■ **Work instruction**: Only the images get left out; everything else in the records is to be transcribed exactly.

--- Materials provided Enclosed Below ---

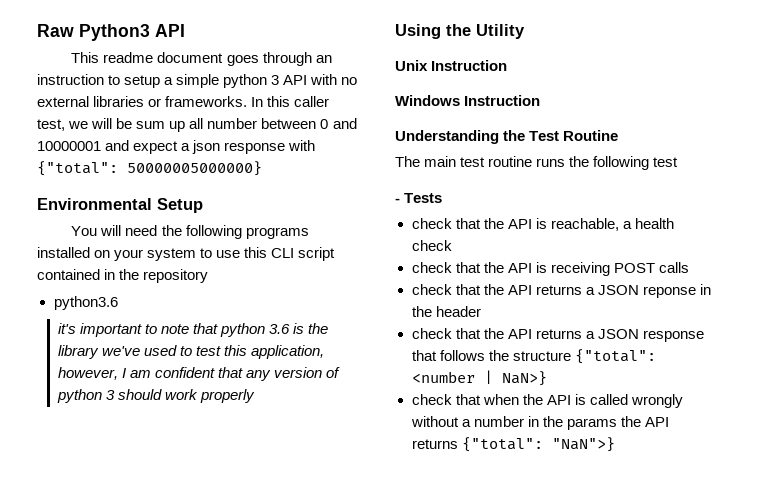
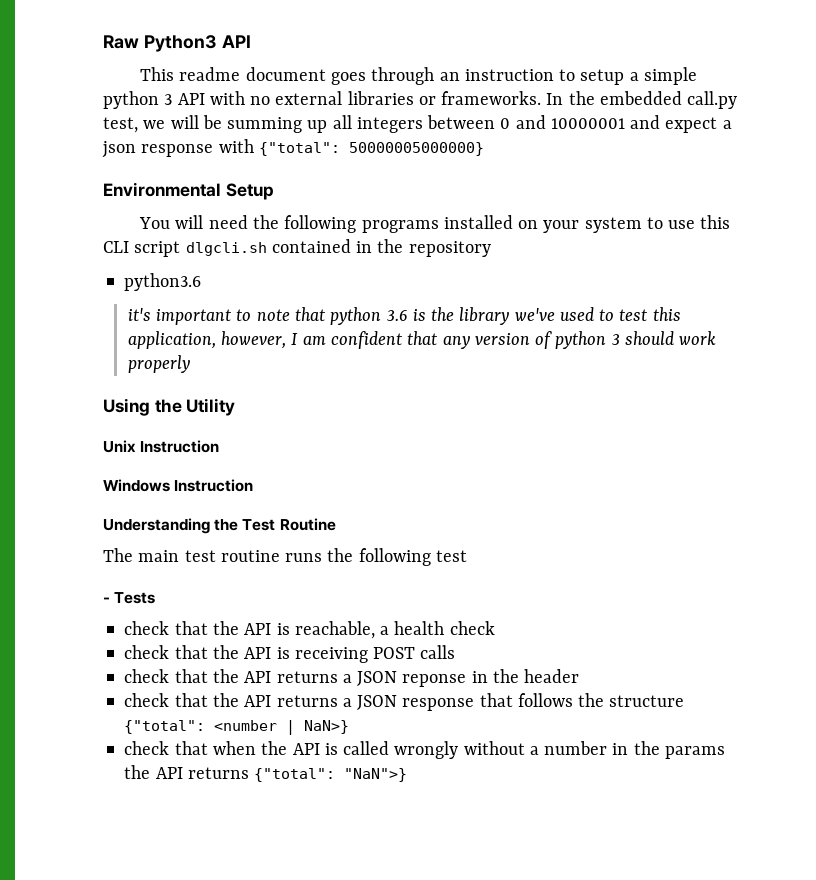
[267,96,330,107] this caller -> [568,91,738,109] the embedded call.py
[136,121,166,129] sum -> [227,117,303,133] summing
[207,118,258,129] number -> [356,117,423,133] integers
(336, 254) none -> [185,242,267,256] dlgcli.sh

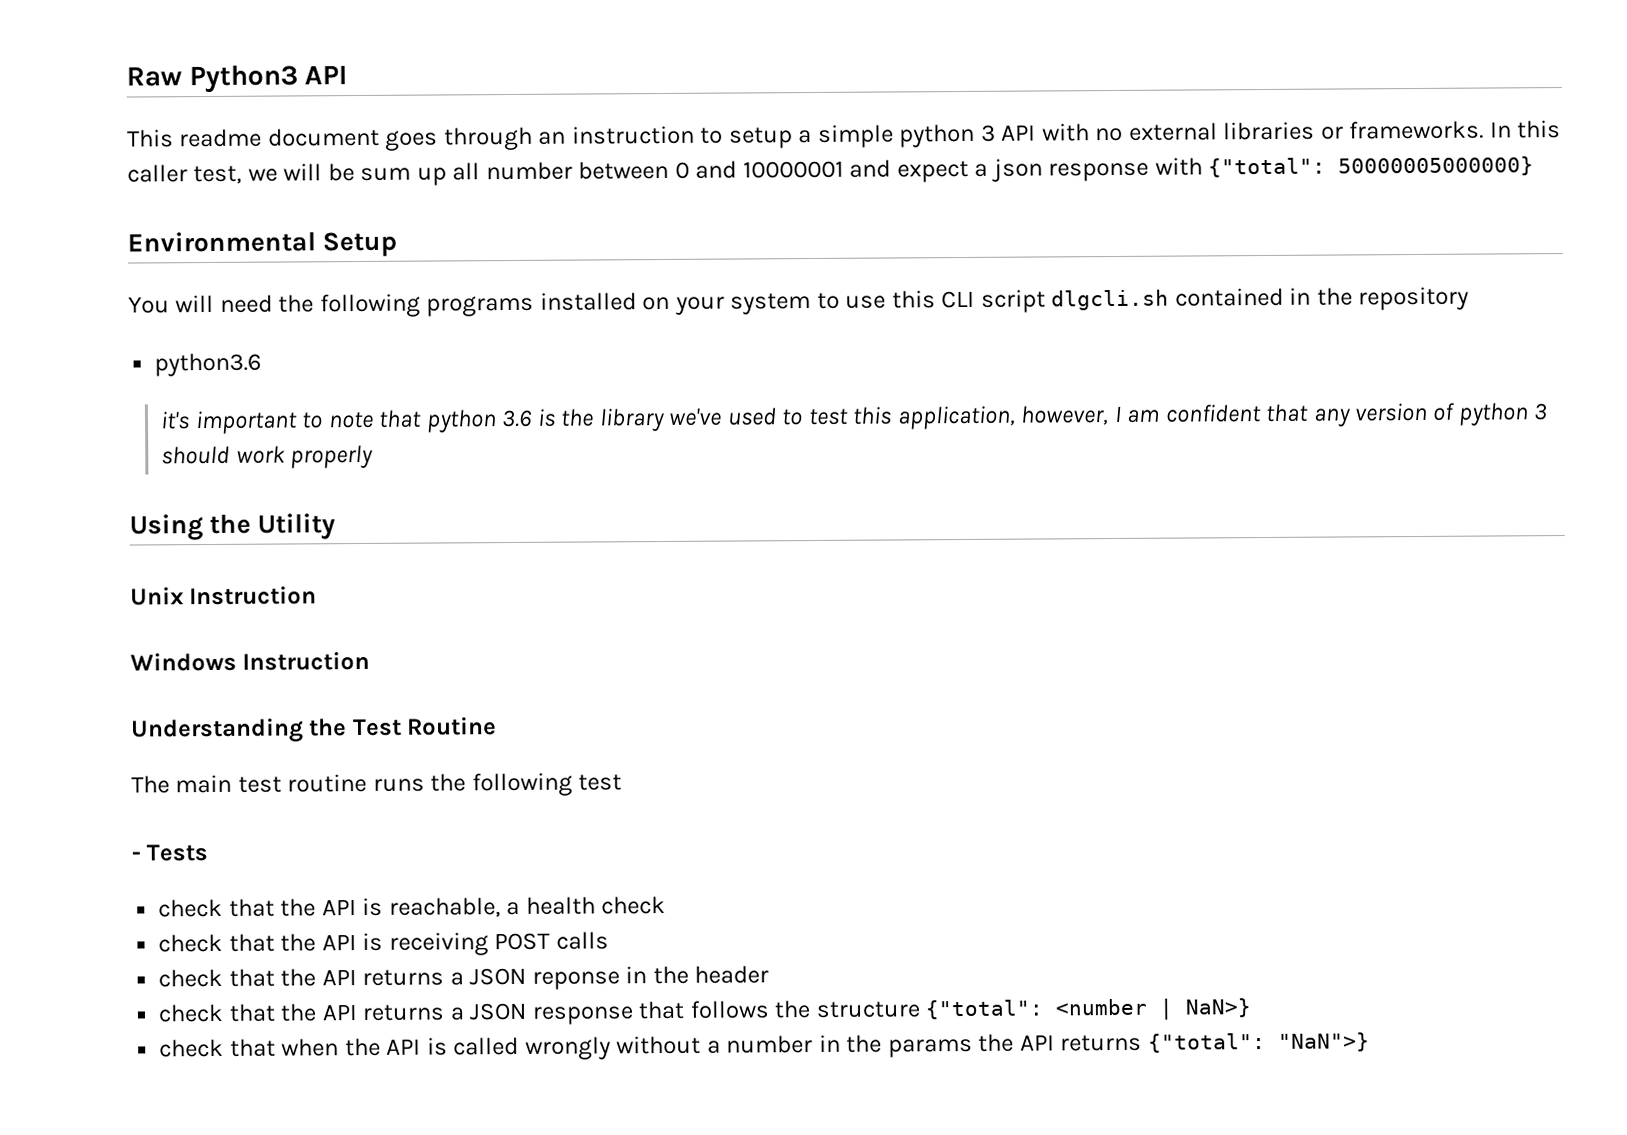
[568,91,738,109] the embedded call.py -> [1517,120,1562,139] [127,164,188,183] this caller
[227,117,303,133] summing -> [360,167,412,181] sum
[356,117,423,133] integers -> [485,161,573,181] number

--- End of Enclosed Materials provided ---

■ **Response**:
[267,96,330,107] this caller -> [568,91,738,109] the embedded call.py
[136,121,166,129] sum -> [227,117,303,133] summing
[207,118,258,129] number -> [356,117,423,133] integers
(336, 254) none -> [185,242,267,256] dlgcli.sh

[568,91,738,109] the embedded call.py -> [1517,120,1562,139] [127,164,188,183] this caller
[227,117,303,133] summing -> [360,167,412,181] sum
[356,117,423,133] integers -> [485,161,573,181] number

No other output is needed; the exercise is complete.